Furthermore, the present invention may apply to a liquid crystal line head. 
The liquid crystal line head has plural elements, which are individually 
driven, arranged on a board. The liquid crystal line head is put between a 
linear light source and a medium so that the light in response to the 
driving signals of the respective elements is exposed on the medium. A 
driving circuit, for instance in the TFT system, has transistors, each 
connecting to the respective element.
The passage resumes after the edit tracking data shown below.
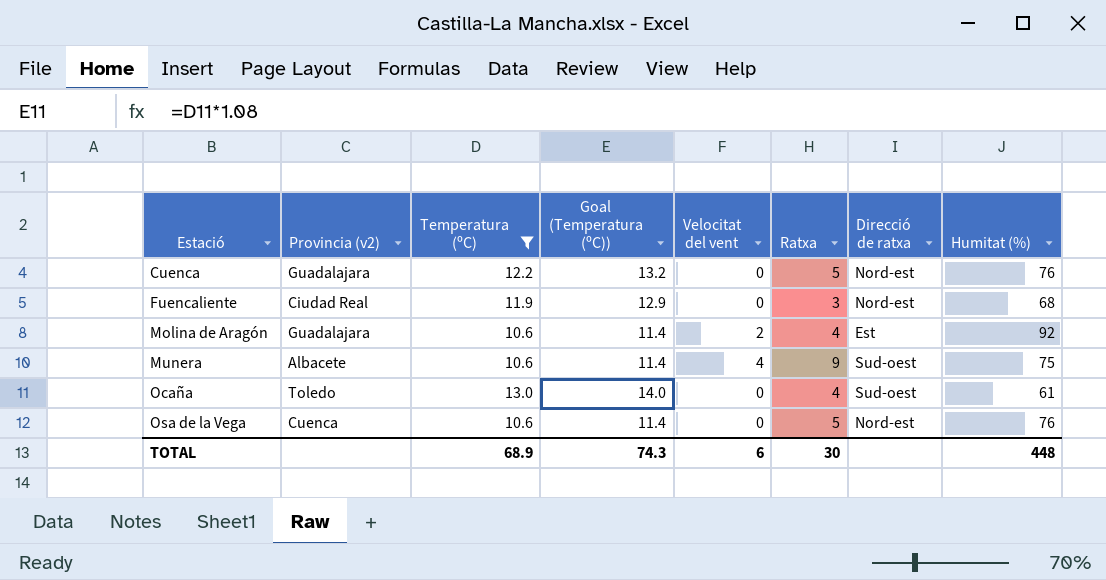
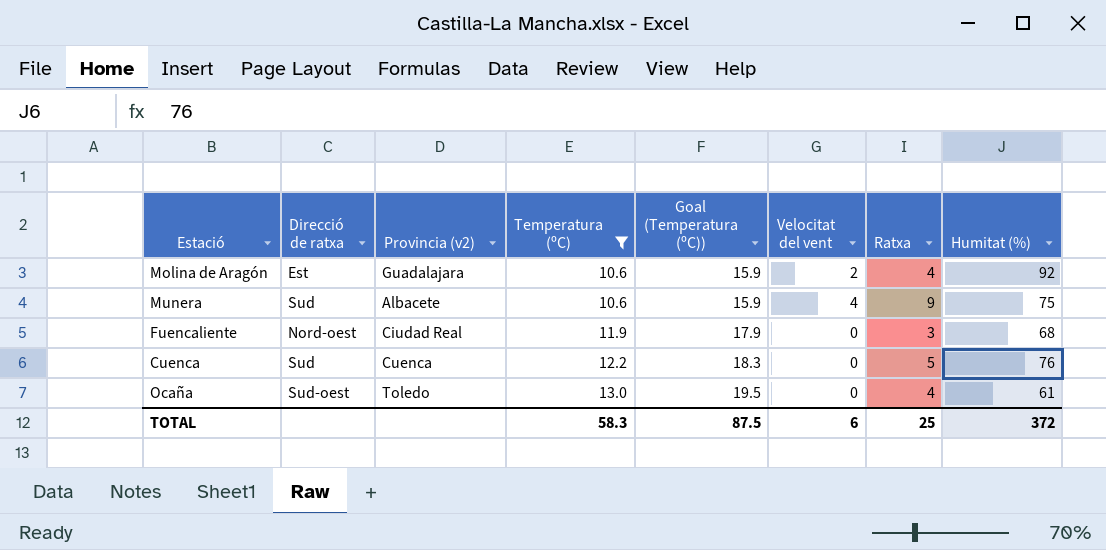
row order: Estació ascending -> Temperatura (ºC) ascending
column Direcció de ratxa | position: 7 -> 2
column Goal (Temperatura (ºC)) | formula: [Temperatura (ºC)] * 1.08 -> [Temperatura (ºC)] * 1.5
row Osa de la Vega: Cuenca | 10.6 | 11.4 | 0 | 5 | Nord-est | 76 -> none
Munera | Direcció de ratxa: Sud-oest -> Sud
Fuencaliente | Direcció de ratxa: Nord-est -> Nord-oest
Cuenca | Direcció de ratxa: Nord-est -> Sud
Cuenca | Provincia (v2): Guadalajara -> Cuenca
TOTAL | Temperatura (ºC): 68.9 -> 58.3
TOTAL | Goal (Temperatura (ºC)): 74.3 -> 87.5
TOTAL | Ratxa: 30 -> 25
TOTAL | Humitat (%): 448 -> 372

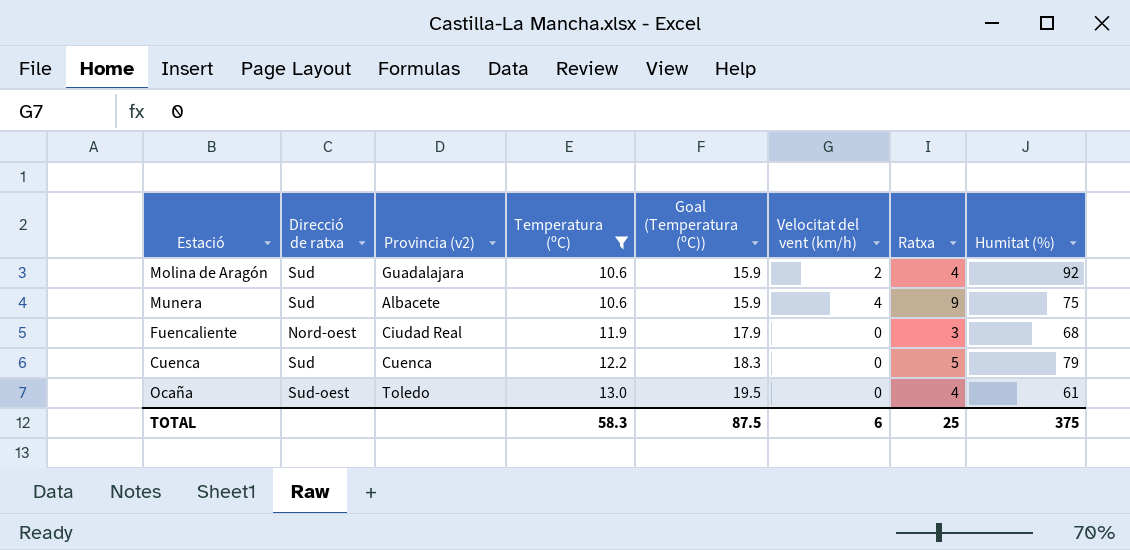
column name: Velocitat del vent -> Velocitat del vent (km/h)
Molina de Aragón | Direcció de ratxa: Est -> Sud
Cuenca | Humitat (%): 76 -> 79
TOTAL | Humitat (%): 372 -> 375

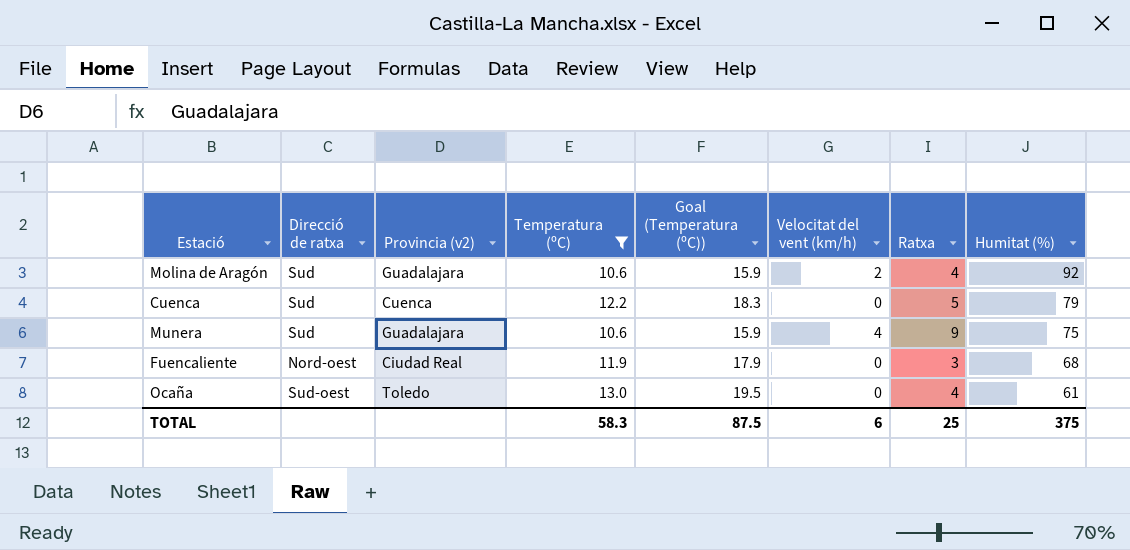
row order: Temperatura (ºC) ascending -> Humitat (%) descending
Munera | Provincia (v2): Albacete -> Guadalajara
Accordingly, the delay circuits 
being similar to the embodiment described above may be provided with the 
respective transistors so that the same advantages are achieved. 
Moreover, the similar delay circuits can be applied to a head in which 
plural printing elements are individually driven, such as an EL 
(electro-luminescence) head, a PLZT (lead lanthanum zirconate titanate) 
head, a LD (laser diode) array head, an electro thermo-recording head, and 
an electrostatic printing head. 
According to the present invention, the printing tone can be reliably 
expressed in accordance with an area ratio of dots without an accompanying 
increase in a voltage applied to the printing elements. Further, since the 
peak temperature of a head using the heating elements can be reduced to a 
lower temperature, soil is less apt to stick to the head. 
The load exerted on an apparatus (particularly a head) is reduced, and 
hence an apparatus can be expected to have a life longer than that of an 
existing apparatus. Conversely, if the apparatus is required to have only 
substantially the same life as that of the existing apparatus, the cost of 
the apparatus can be reduced. 
Since dots do not become thick in the primary scanning direction (or the 
direction in which elements are placed), the gradient of a 
concentration-to-strobe curve (or .gamma. characteristic) becomes gentle. 
This in turn contributes to easy tone control, and various types of 
inconsistencies stemming from resistance or head temperature are reduced 
in severity and become easy to correct.